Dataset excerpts
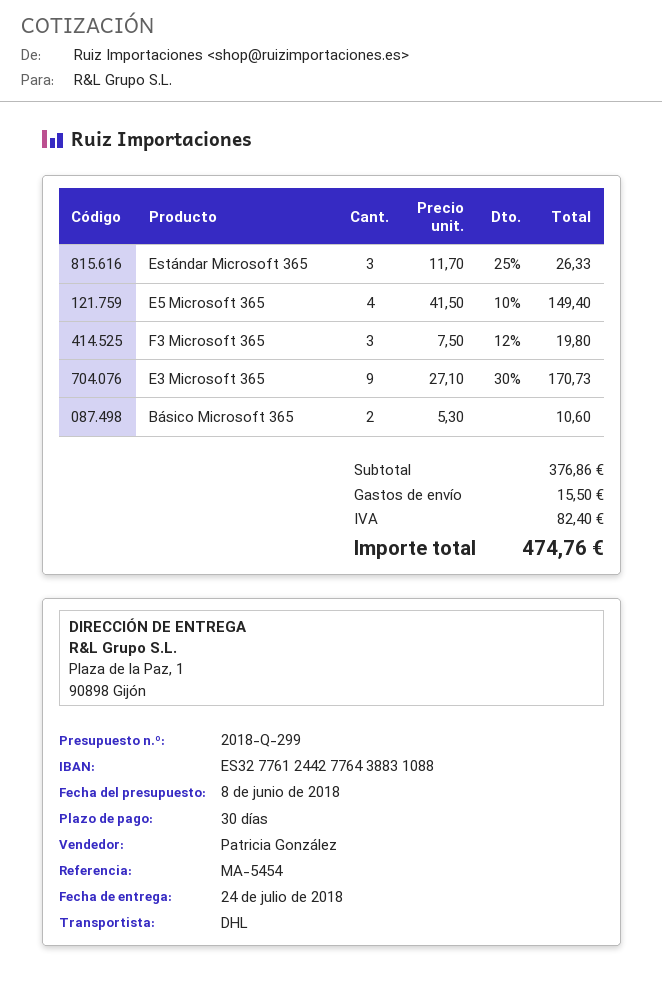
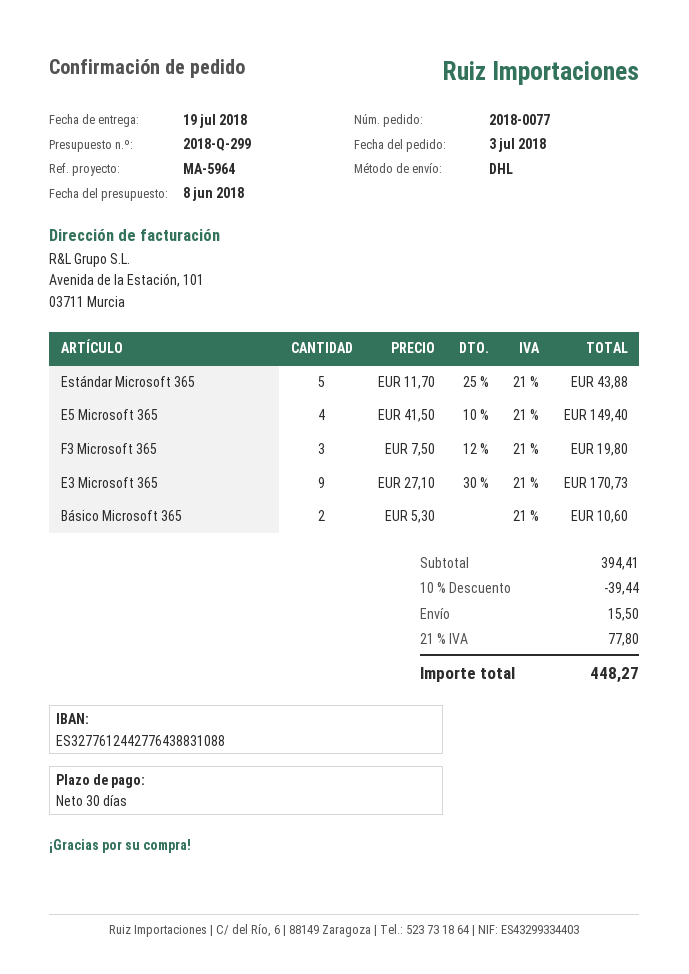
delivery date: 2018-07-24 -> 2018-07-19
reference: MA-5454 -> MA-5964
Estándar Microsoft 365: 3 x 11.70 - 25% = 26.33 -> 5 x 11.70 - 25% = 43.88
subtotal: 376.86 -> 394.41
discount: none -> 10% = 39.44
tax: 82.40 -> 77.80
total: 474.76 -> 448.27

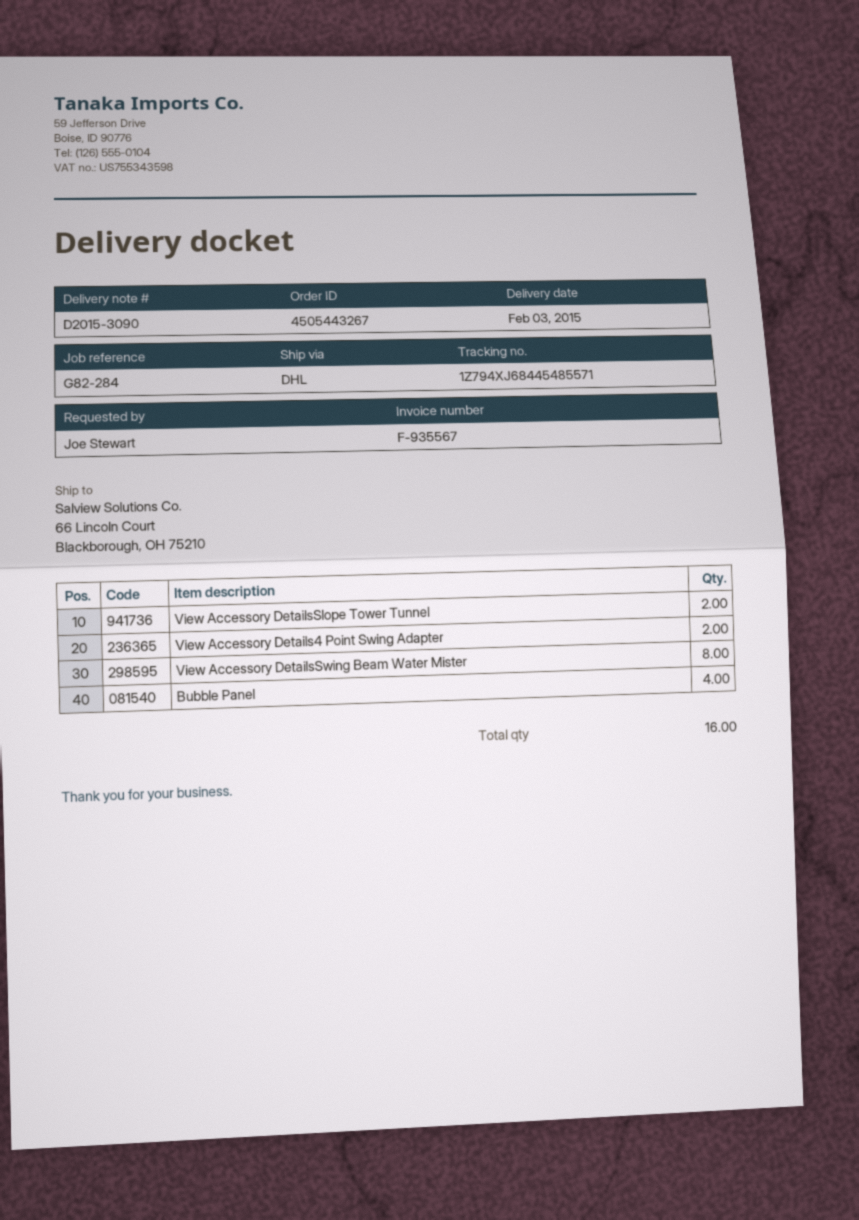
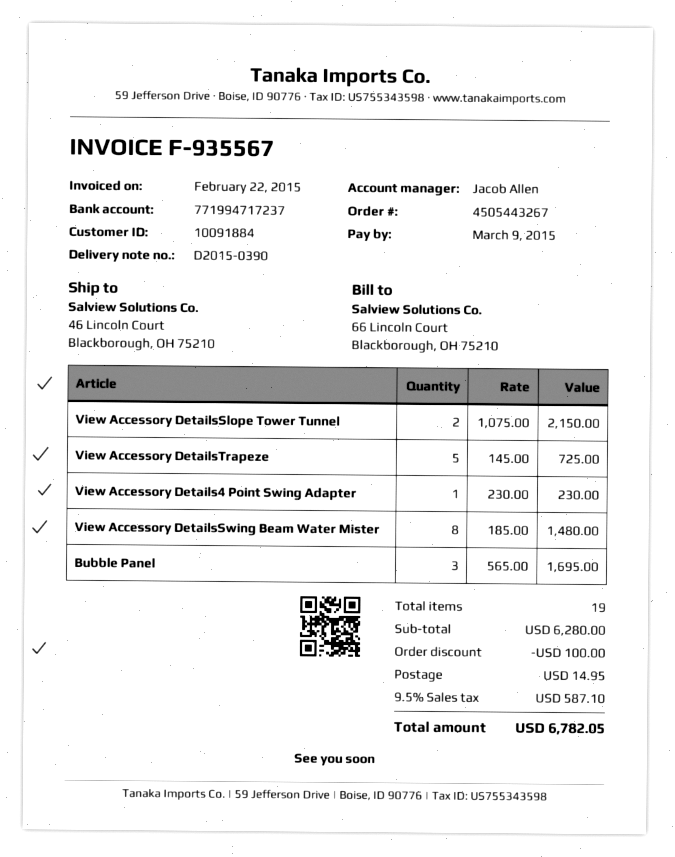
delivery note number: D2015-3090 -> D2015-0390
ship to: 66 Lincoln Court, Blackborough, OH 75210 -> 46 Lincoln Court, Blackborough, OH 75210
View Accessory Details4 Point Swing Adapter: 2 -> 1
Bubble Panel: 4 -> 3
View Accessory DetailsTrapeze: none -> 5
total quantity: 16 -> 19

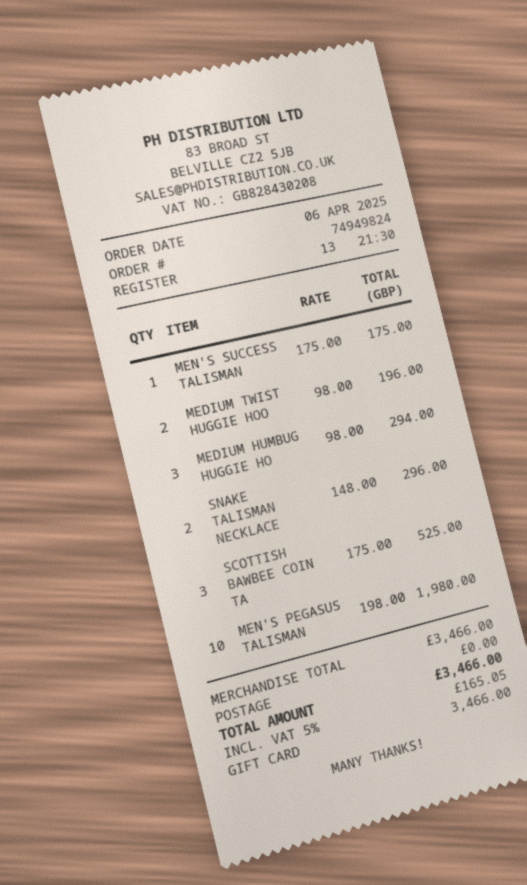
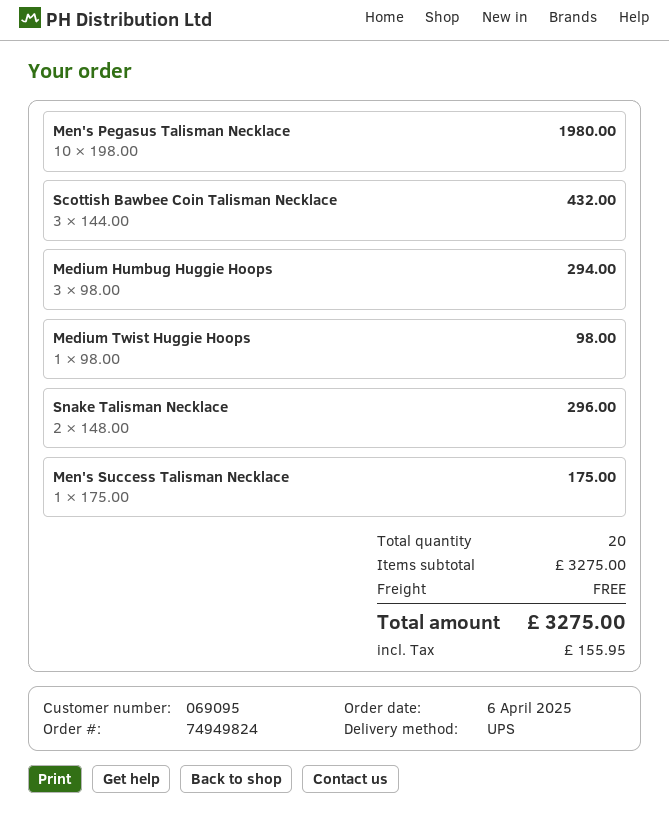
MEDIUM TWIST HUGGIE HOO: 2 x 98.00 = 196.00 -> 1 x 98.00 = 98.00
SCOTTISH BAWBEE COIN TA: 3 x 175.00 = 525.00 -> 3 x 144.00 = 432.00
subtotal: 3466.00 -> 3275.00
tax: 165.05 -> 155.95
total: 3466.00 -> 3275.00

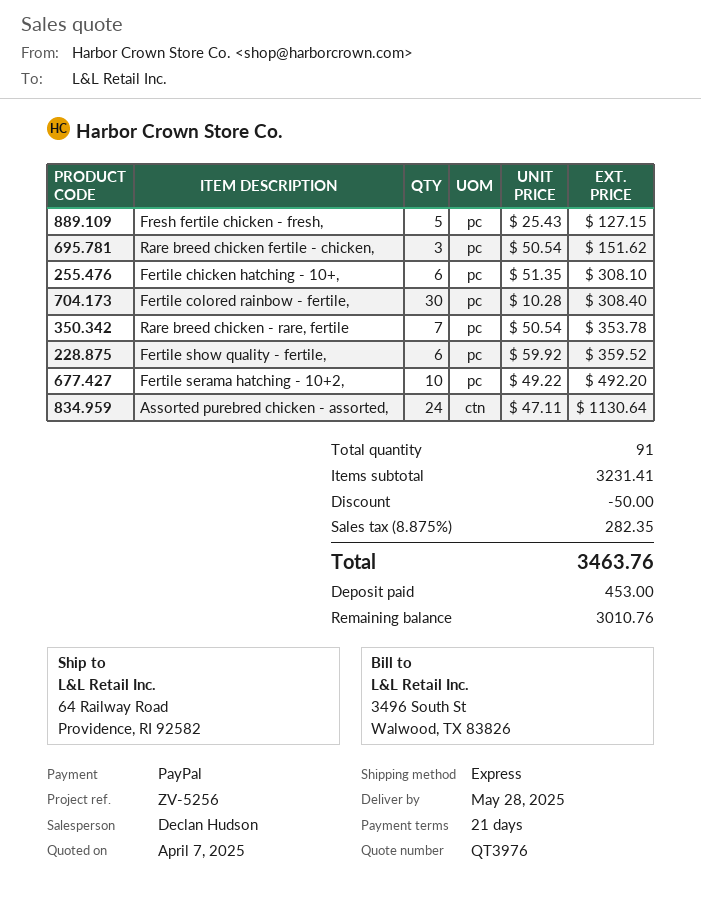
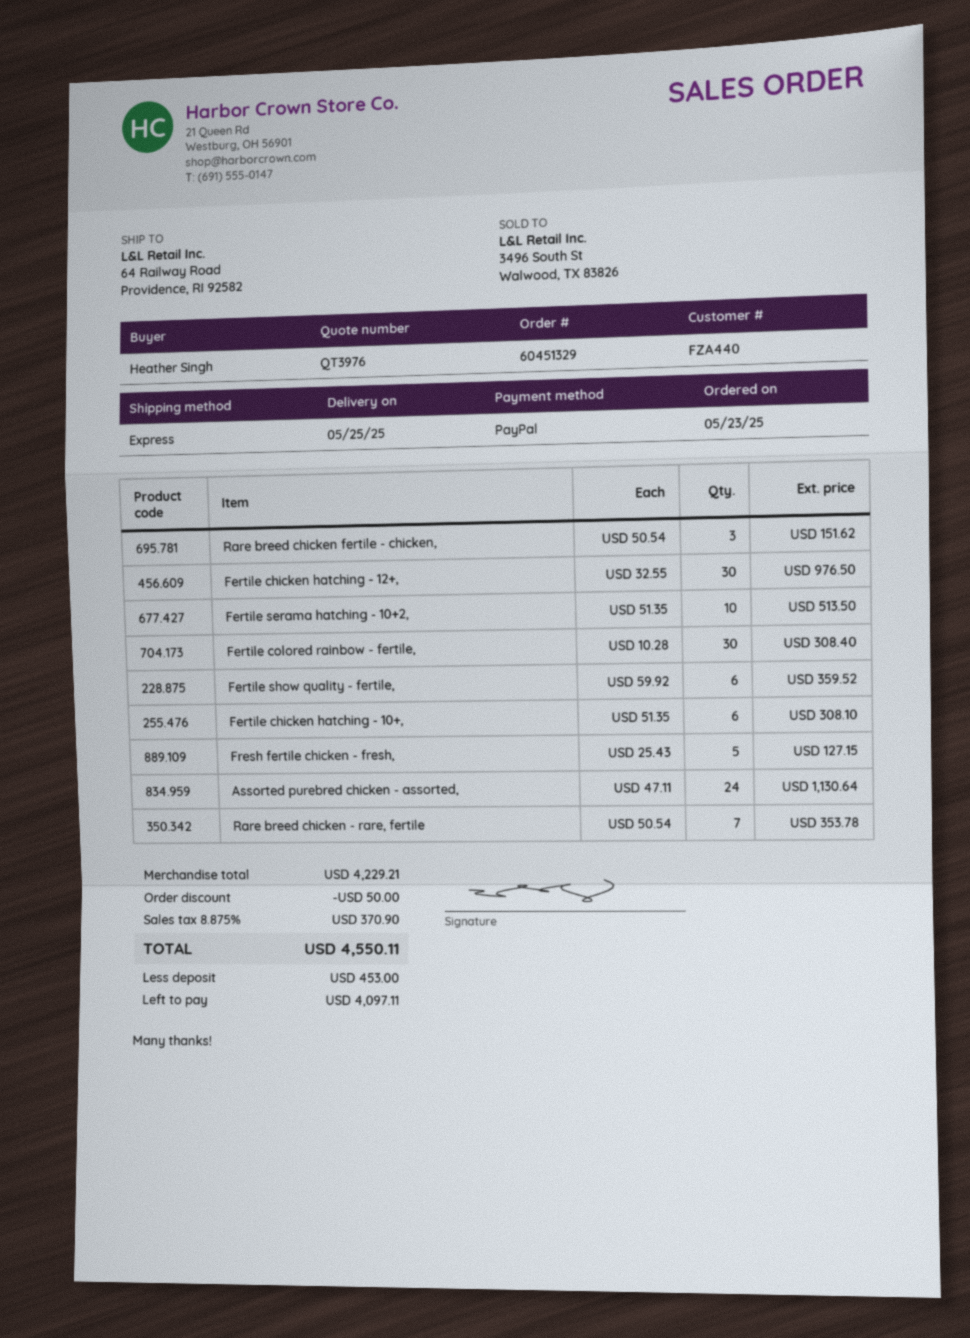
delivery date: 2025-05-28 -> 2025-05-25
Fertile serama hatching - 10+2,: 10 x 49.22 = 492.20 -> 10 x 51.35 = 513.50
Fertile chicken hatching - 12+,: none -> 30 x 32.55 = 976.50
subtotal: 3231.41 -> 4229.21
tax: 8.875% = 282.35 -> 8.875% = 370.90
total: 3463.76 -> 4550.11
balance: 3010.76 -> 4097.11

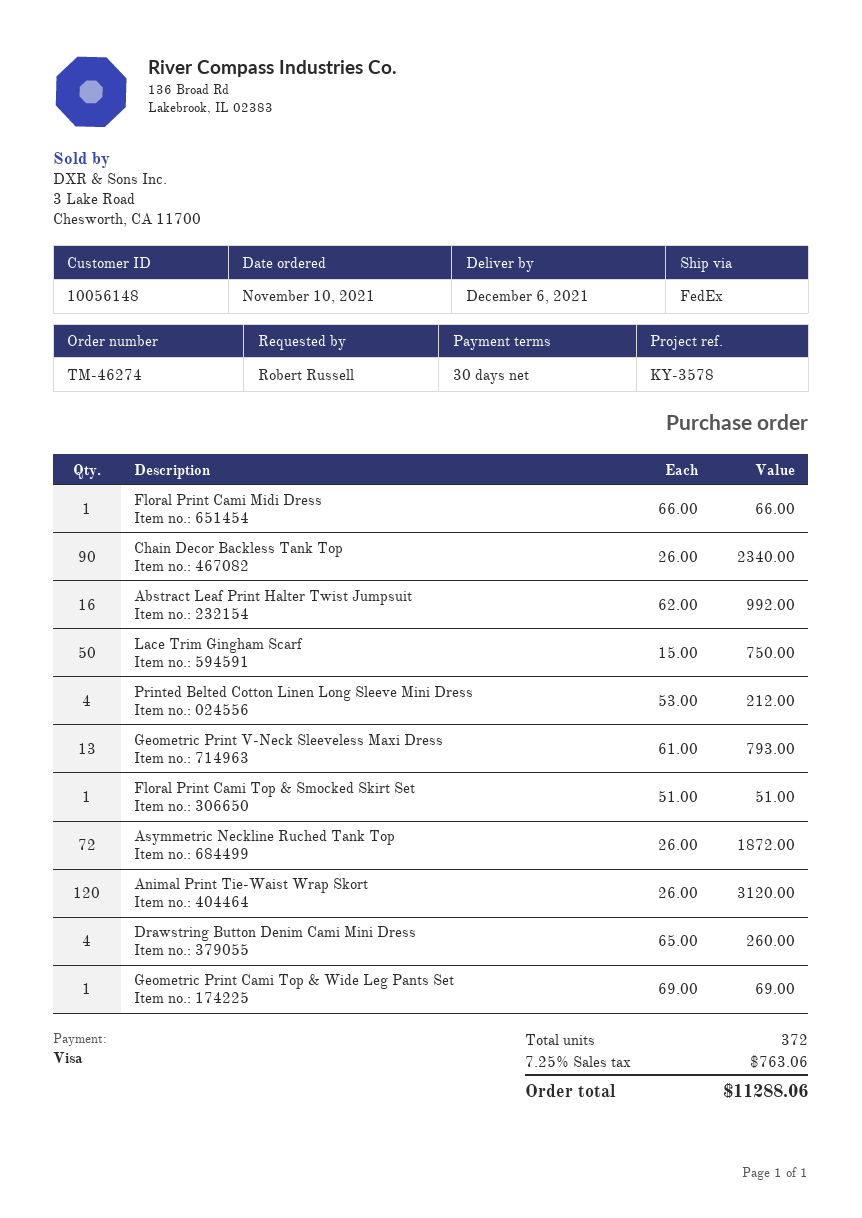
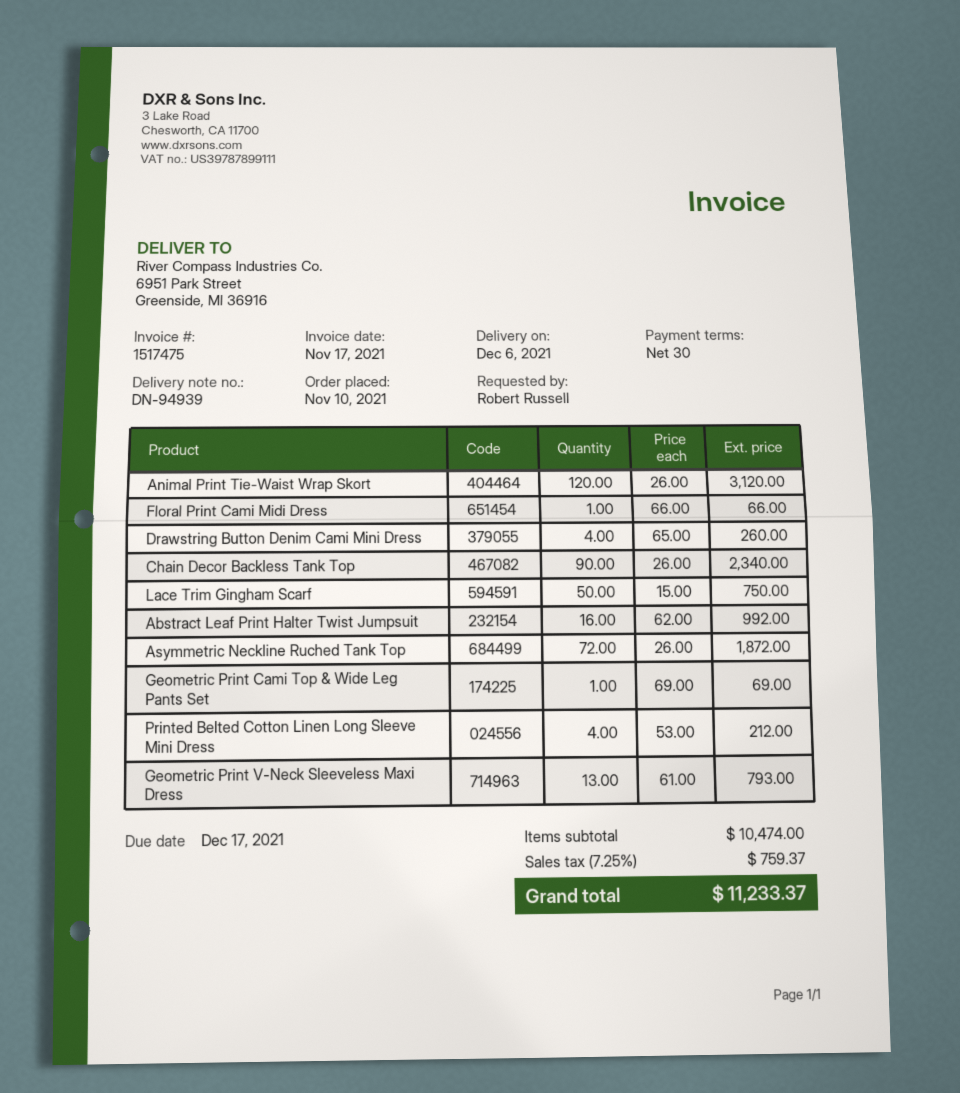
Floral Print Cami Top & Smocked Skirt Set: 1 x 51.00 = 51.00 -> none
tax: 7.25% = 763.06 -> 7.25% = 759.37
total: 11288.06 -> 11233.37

REQUIRED WORK:
If a line in the data above holds the string "View", copy it.

TASK OUTPUT:
View Accessory Details4 Point Swing Adapter: 2 -> 1
View Accessory DetailsTrapeze: none -> 5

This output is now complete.